In June 1944, the concentration camp complex Kaufering was built in the area of Landsberg am Lech, consisting of eleven outposts of the Dachau concentration camp. Exploiting the labour force of predominantly Jewish forced laborers, and under the supervision of the Todt Organisation (cover name Ringeltaube), three semi-subterranean bomb-proof bunkers for German aircraft production were to be built here.
According to current knowledge, within ten months approximately 23,000 concentration camp prisoners were deported to the Kaufering concentration camp complex. 6,500 identified inmates did not survive the camp. They lie buried in mass graves near Kaufering and Landsberg. This number does not include the concentration camp prisoners „transferred“ to Auschwitz-Birkenau or other concentration camps and subsequently murdered there.
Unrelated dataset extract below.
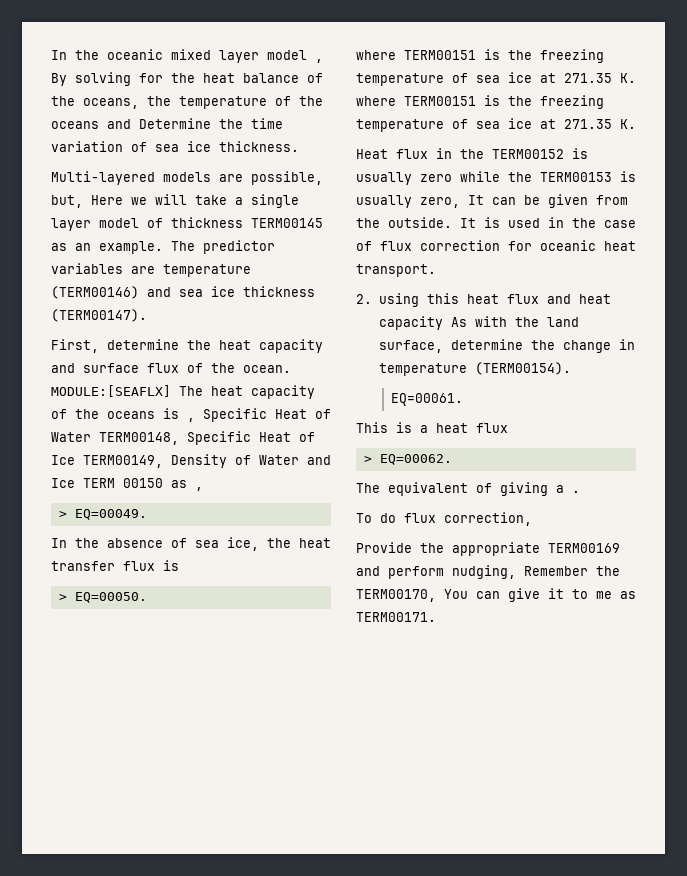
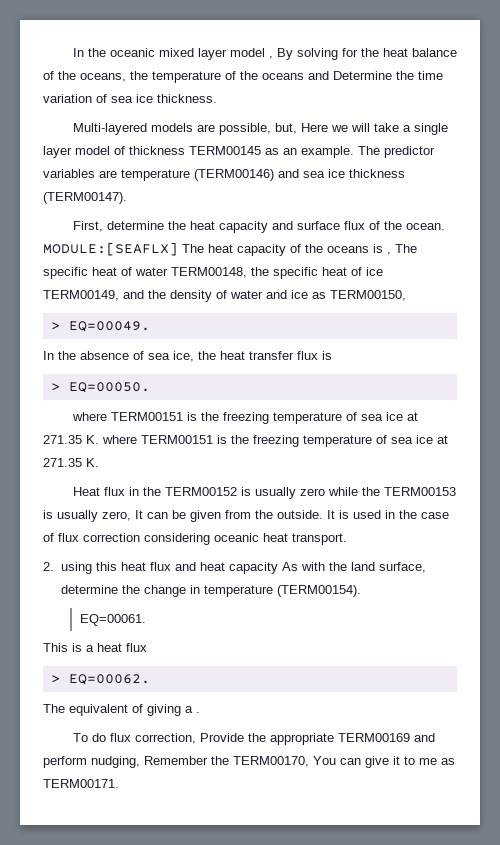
[203,408,331,422] [51,431,315,445] [51,454,331,468] [51,478,203,491] Specific Heat of Water TERM00148, Specific Heat of Ice TERM00149, Density of Water and Ice TERM 00150 as , -> [395,244,417,253] [43,267,383,279] [43,290,406,302] The specific heat of water TERM00148, the specific heat of ice TERM00149, and the density of water and ice as TERM00150,
[508,241,532,251] for -> [144,533,210,545] considering
(532, 519) // -> (196, 738) none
Nor does it include the victims of the death march.
Today, with the exception of a few remains, almost all traces of the concentration camp complex Kaufering have disappeared. Only the former concentration camp Kaufering VII (southeast of the town of Landsberg, at Erpftinger street) still preserves some architectural and ground monuments.
The following are listed in the Bavarian List of Monuments, as
a) architectural monument: “Former outpost Kaufering VII of the Dachau concentration camp, parts of the former camp on a quadrangular clearing in the forest; earthen huts, three still intact and several collapsed bricked pits with concrete clay tube archs, as well as excavations for 55 further earth huts; former supply buildings, foundation remains; fencing, remains of the former barbed wire fence; former buildings of the concentration camp guards, foundation remains outside the fence on the dirt road to the street Erpfing-Landsberg (1944)” and
b) ground monument: „Underground parts of the outpost Kaufering VII of the Dachau concentration camp (1944-1945)“.
Thanks to decades of civic engagement, part of the former concentration camp Kaufering VII has been restored to a dignified state, secured for future generations and converted into a European Holocaust memorial. The monuments on the former concentration camp Kaufering VII have in the meantime been evaluated as buildings of national importance. They “contribute to shape the cultural heritage of the Federal Republic of Germany”..
At the memorial site, ten commemorative stones donated by European heads of state in memory of the deported and murdered Jews from their home countries serve as a reminder of the victims of the Kaufering concentration camp complex. Each one of these stones describes in a very individual way the meaning of the memory of the loss of the Jewish part of the respective nation.